(Data for this exercise begins)
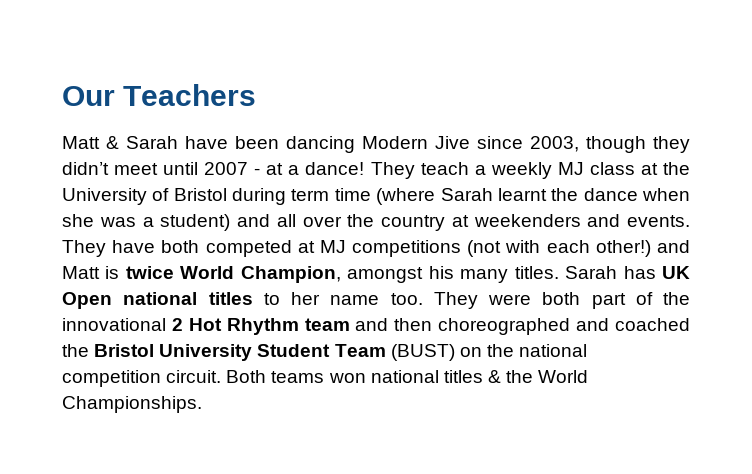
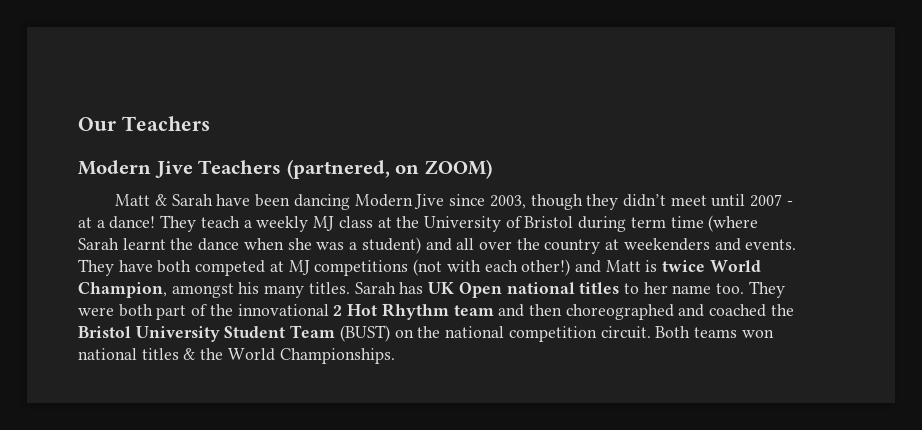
(257, 95) none -> [78,159,492,179] // Modern Jive Teachers (partnered, on ZOOM)

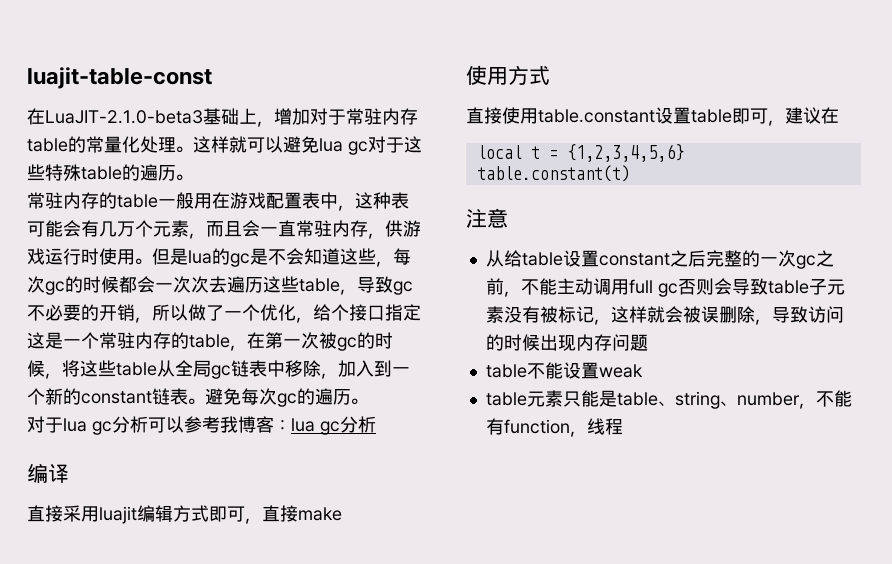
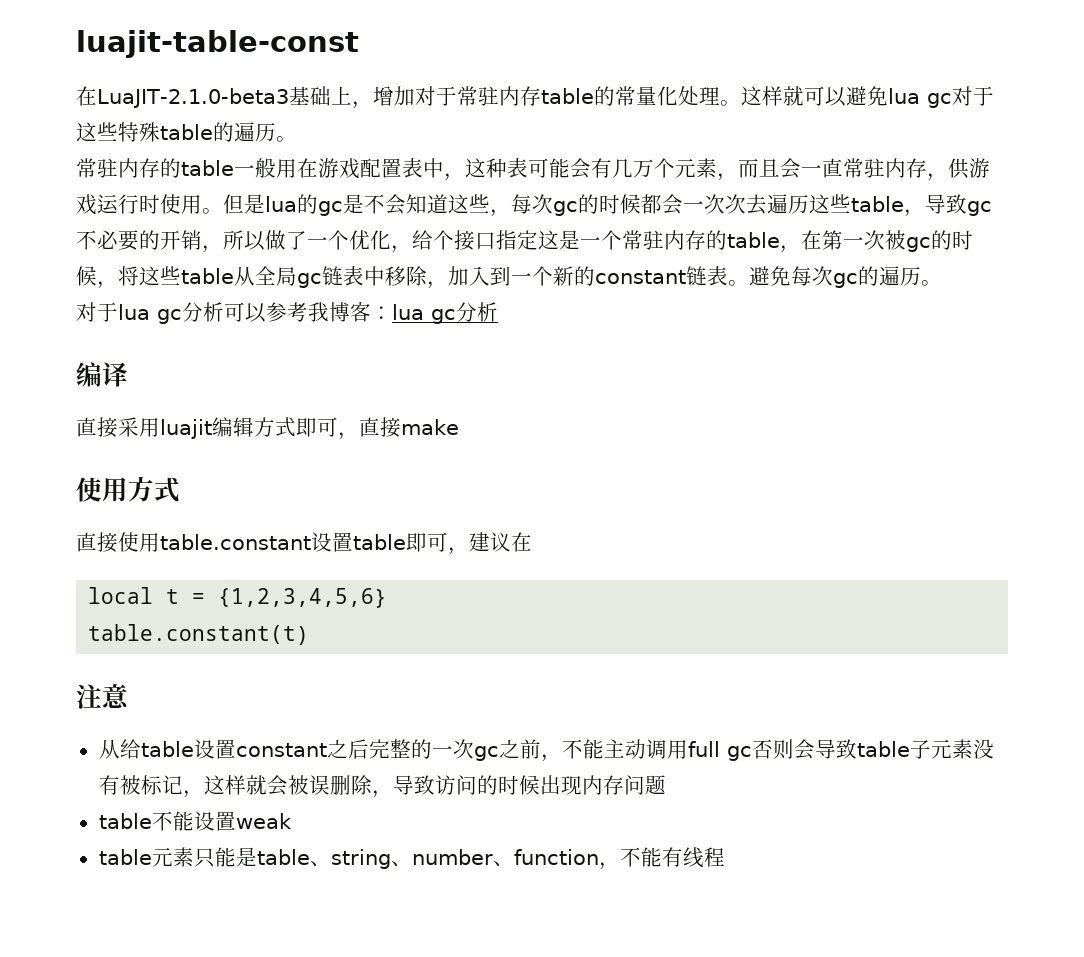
(800, 399) none -> [492,849,599,867] 、function
[503,419,587,437] function， -> (683, 857) none

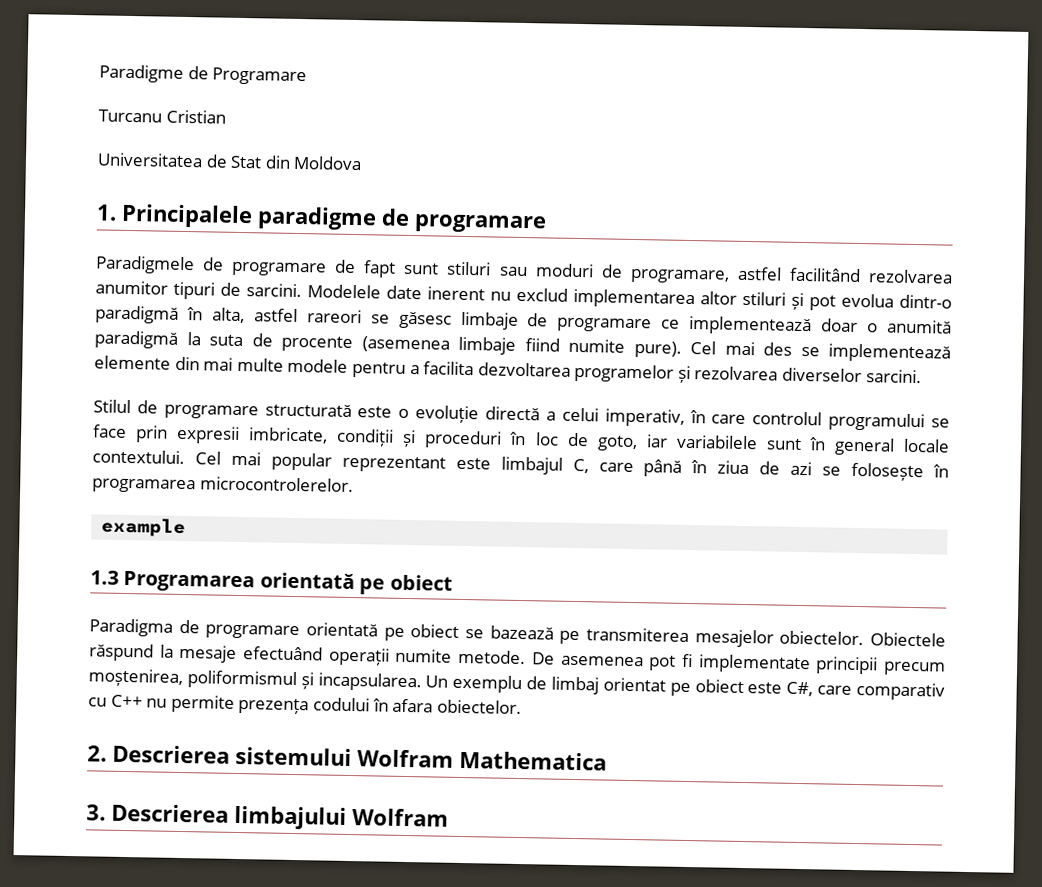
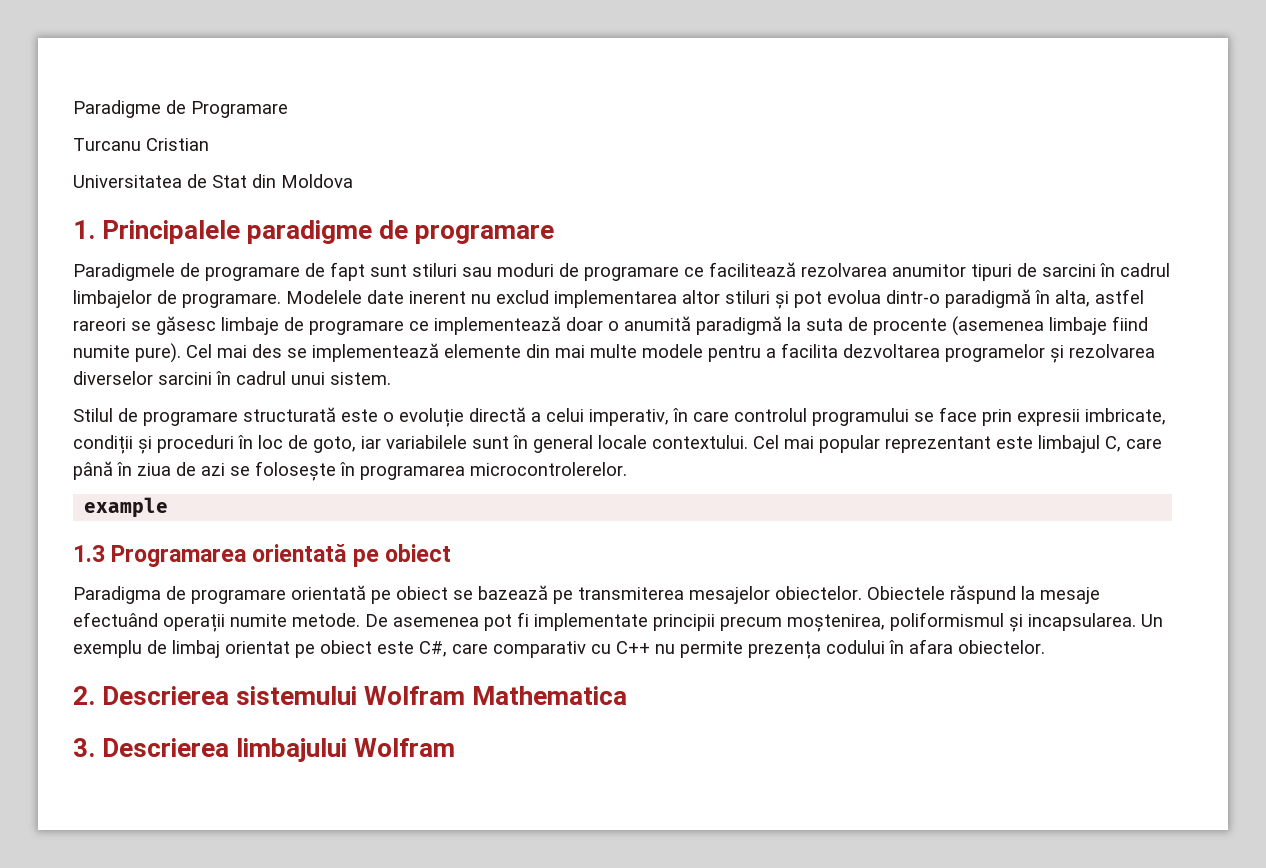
[629,266,861,284] programare, astfel facilitând -> [584,262,796,281] programare ce facilitează
[246,283,302,298] sarcini. -> [1042,263,1170,277] [73,290,281,308] sarcini în cadrul limbajelor de programare.
[865,369,922,384] sarcini. -> [158,371,391,385] sarcini în cadrul unui sistem.

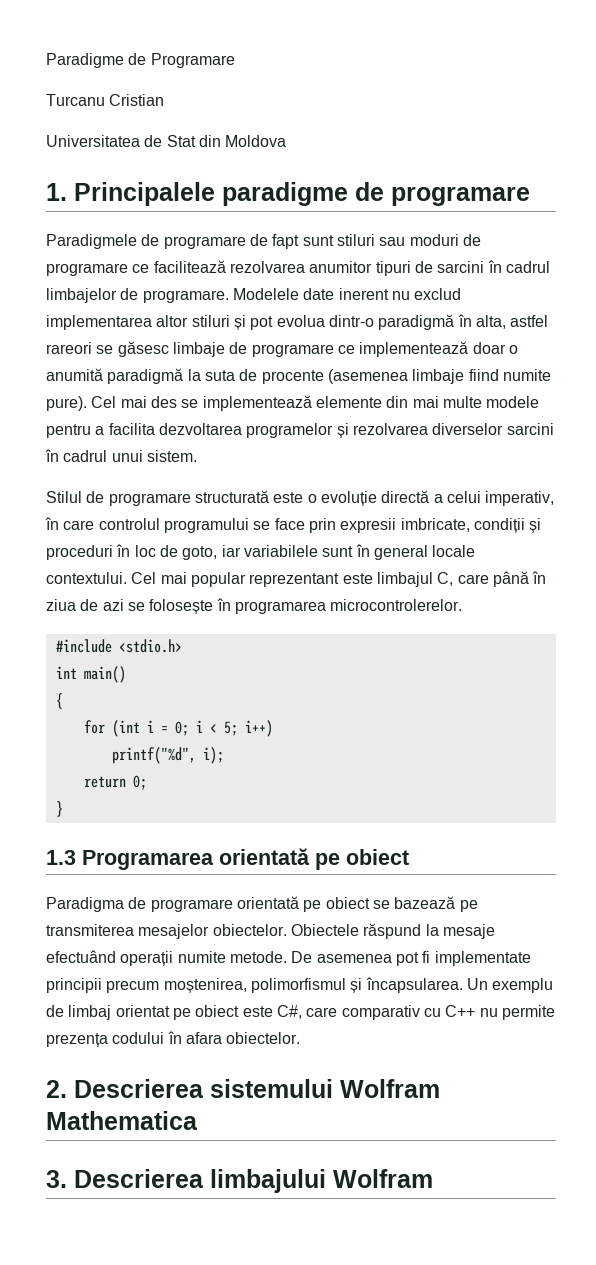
[84,497,169,518] example -> [55,639,182,653] [55,666,126,683] [55,693,63,709] [83,720,273,737] [111,747,224,764] [83,775,147,790] [55,801,63,817] #include <stdio.h> // int main() // { // for (int i = 0; i < 5; i++) // printf("%d", i); // return 0; // }
[890,612,1136,632] poliformismul și incapsularea. -> [250,977,463,993] polimorfismul și încapsularea.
(Data for this exercise ends)
Any picture found in the data is to be skipped while the rest is copied exactly.

(257, 95) none -> [78,159,492,179] // Modern Jive Teachers (partnered, on ZOOM)

(800, 399) none -> [492,849,599,867] 、function
[503,419,587,437] function， -> (683, 857) none

[629,266,861,284] programare, astfel facilitând -> [584,262,796,281] programare ce facilitează
[246,283,302,298] sarcini. -> [1042,263,1170,277] [73,290,281,308] sarcini în cadrul limbajelor de programare.
[865,369,922,384] sarcini. -> [158,371,391,385] sarcini în cadrul unui sistem.

[84,497,169,518] example -> [55,639,182,653] [55,666,126,683] [55,693,63,709] [83,720,273,737] [111,747,224,764] [83,775,147,790] [55,801,63,817] #include <stdio.h> // int main() // { // for (int i = 0; i < 5; i++) // printf("%d", i); // return 0; // }
[890,612,1136,632] poliformismul și incapsularea. -> [250,977,463,993] polimorfismul și încapsularea.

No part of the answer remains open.